― Jess, Wednesday, 8 August 2001 00:00 (twenty-four years ago)
― Mark, Thursday, 9 August 2001 00:00 (twenty-four years ago)
My first instinct is to say that it usually says so on the tin. But not always. Since we're concerning ourselves *mostly* with recorded product, another question that's raised is whether or not "pure" improv is ever particularly successful on record. (Then of course there's the question of whether or not there can ever be "pure" improvisation. More questions. Someone better get in here with an actual idea or two, quick.)
― Jess, Thursday, 9 August 2001 00:00 (twenty-four years ago)
I find that I really like improvisation that is somewhat tweaked in the studio, a la Teo Macero with Miles' fusion stuff, or Holger Czukay (can I go a goddamn day without typing or saying his name?!) with Can. Not just a straight-up no-frills "real-time" jam; rather, a series of jams that are shaped/manipulated (some would say "made less authentic") through the use of studio technology. Jams can grate on the nerves (except 'Pangaea,' and, well, any other live Miles recording), but in the hands of a skilled producer who knows how to assemble them artfully, thoughtfully, and surprisingly, they can be amazing.
I will say, though, that Horde Tour-esque bands will be the first to die in the Revolution. No, Mr. Popper, it would NOT be sweet as hell if you played a 20-minute harmonica solo. That is, unless your tubby ass has a heart-attack during said act. (Oh, shit - is he dead? I can't remember; oh well.) The problem is, most rock guitar improvisation is just lazy.

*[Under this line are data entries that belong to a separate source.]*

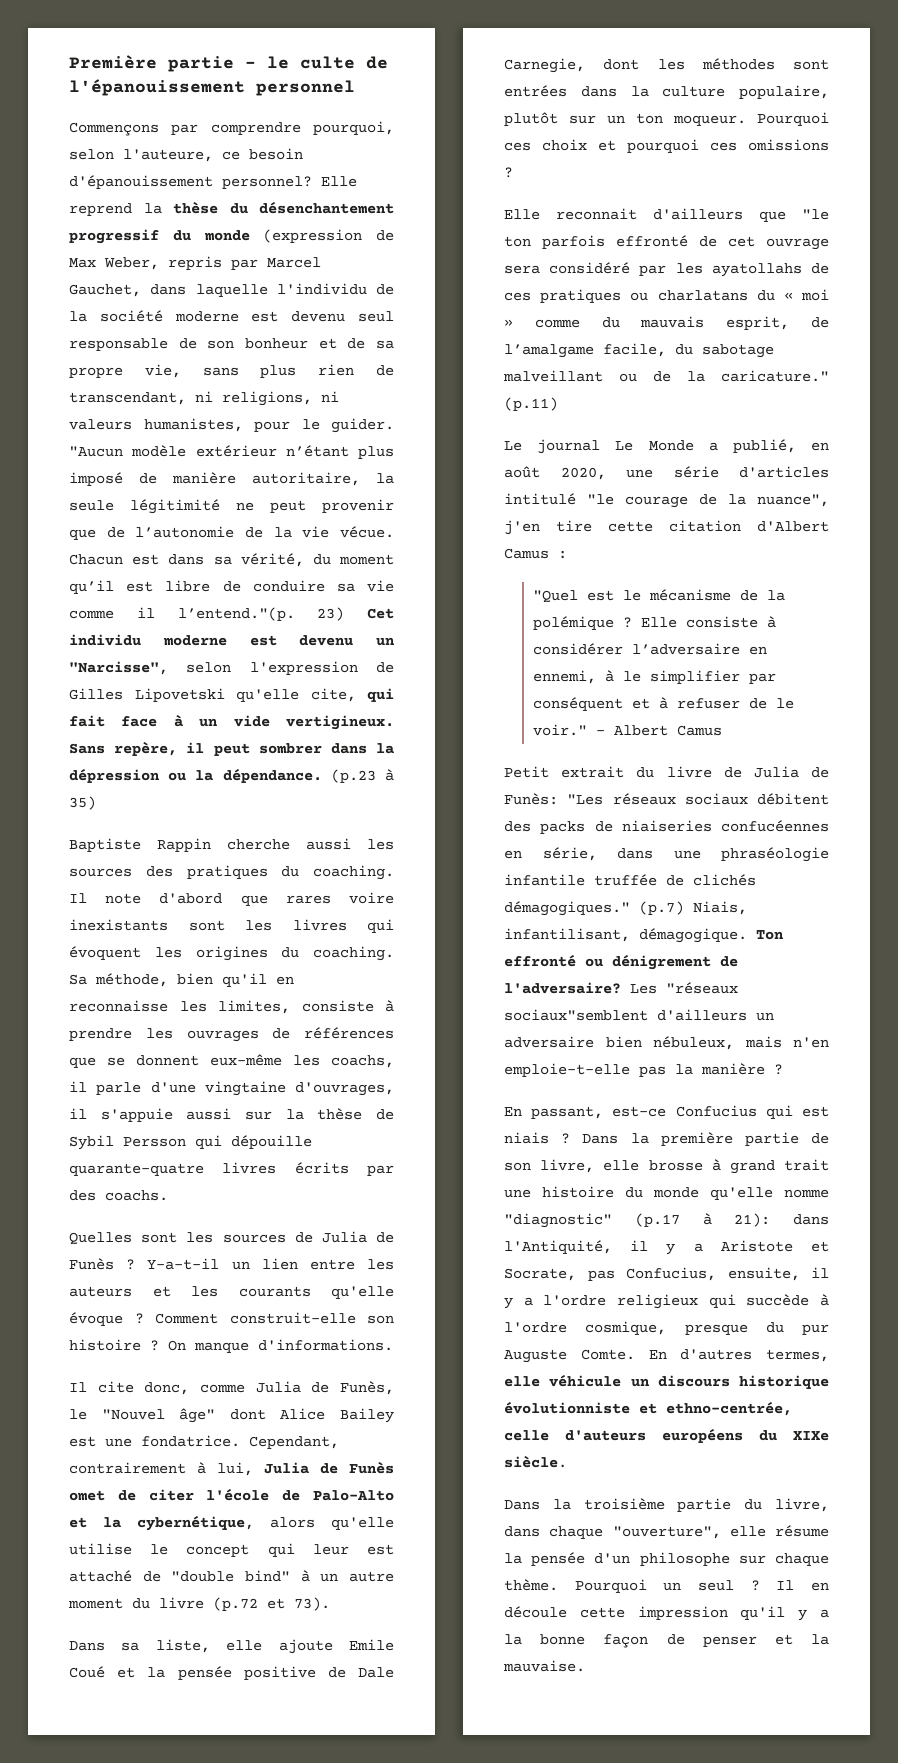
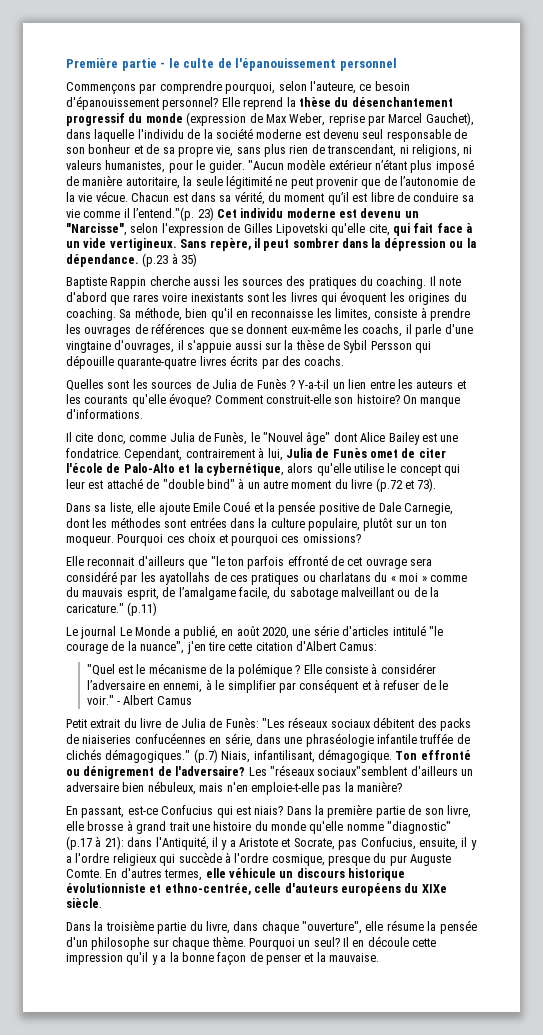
- Elle reprend la thèse du désenchantement progressif du monde (expression de Max Weber, repris par Marcel Gauchet, dans laquelle l'individu de la société moderne est devenu seul responsable de son bonheur et de sa propre vie, sans plus rien de transcendant, ni religions, ni valeurs humanistes, pour le guider.
+ Elle reprend la thèse du désenchantement progressif du monde (expression de Max Weber, reprise par Marcel Gauchet), dans laquelle l'individu de la société moderne est devenu seul responsable de son bonheur et de sa propre vie, sans plus rien de transcendant, ni religions, ni valeurs humanistes, pour le guider.
- Y-a-t-il un lien entre les auteurs et les courants qu'elle évoque ?
+ Y-a-t-il un lien entre les auteurs et les courants qu'elle évoque?
- Comment construit-elle son histoire ?
+ Comment construit-elle son histoire?
- Pourquoi ces choix et pourquoi ces omissions ?
+ Pourquoi ces choix et pourquoi ces omissions?
- Le journal Le Monde a publié, en août 2020, une série d'articles intitulé "le courage de la nuance", j'en tire cette citation d'Albert Camus :
+ Le journal Le Monde a publié, en août 2020, une série d'articles intitulé "le courage de la nuance", j'en tire cette citation d'Albert Camus:
- Les "réseaux sociaux"semblent d'ailleurs un adversaire bien nébuleux, mais n'en emploie-t-elle pas la manière ?
+ Les "réseaux sociaux"semblent d'ailleurs un adversaire bien nébuleux, mais n'en emploie-t-elle pas la manière?
- En passant, est-ce Confucius qui est niais ?
+ En passant, est-ce Confucius qui est niais?
- Pourquoi un seul ?
+ Pourquoi un seul?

Differences in improvisation (I'm thinking specifically of guitar- based improv here) obviously depend to a large extent on how the musician approaches his instrument. In the latest edition of The Wire, Johnny Greenwood says something like, roughly: "Some people play the guitar like it's a phallus, but I want to play it like a clitoris." This makes a lot of sense to me. To carry the metaphor even farther, it could be said that bands like the Black Crowes, etc., try to play their guitars like phalli, but they're only painfully mediocre strokers. Their solos are the equivalent of halfheartedly wanking their semi-soft cocks. They don't have enough fire in their playing to get fully hard (God, this is gross - I'm sorry!), but they're not sensitive enough to know how to handle a clitoris.
Phew, I'm glad that's over with now. Anyone care to jump in where I left off?...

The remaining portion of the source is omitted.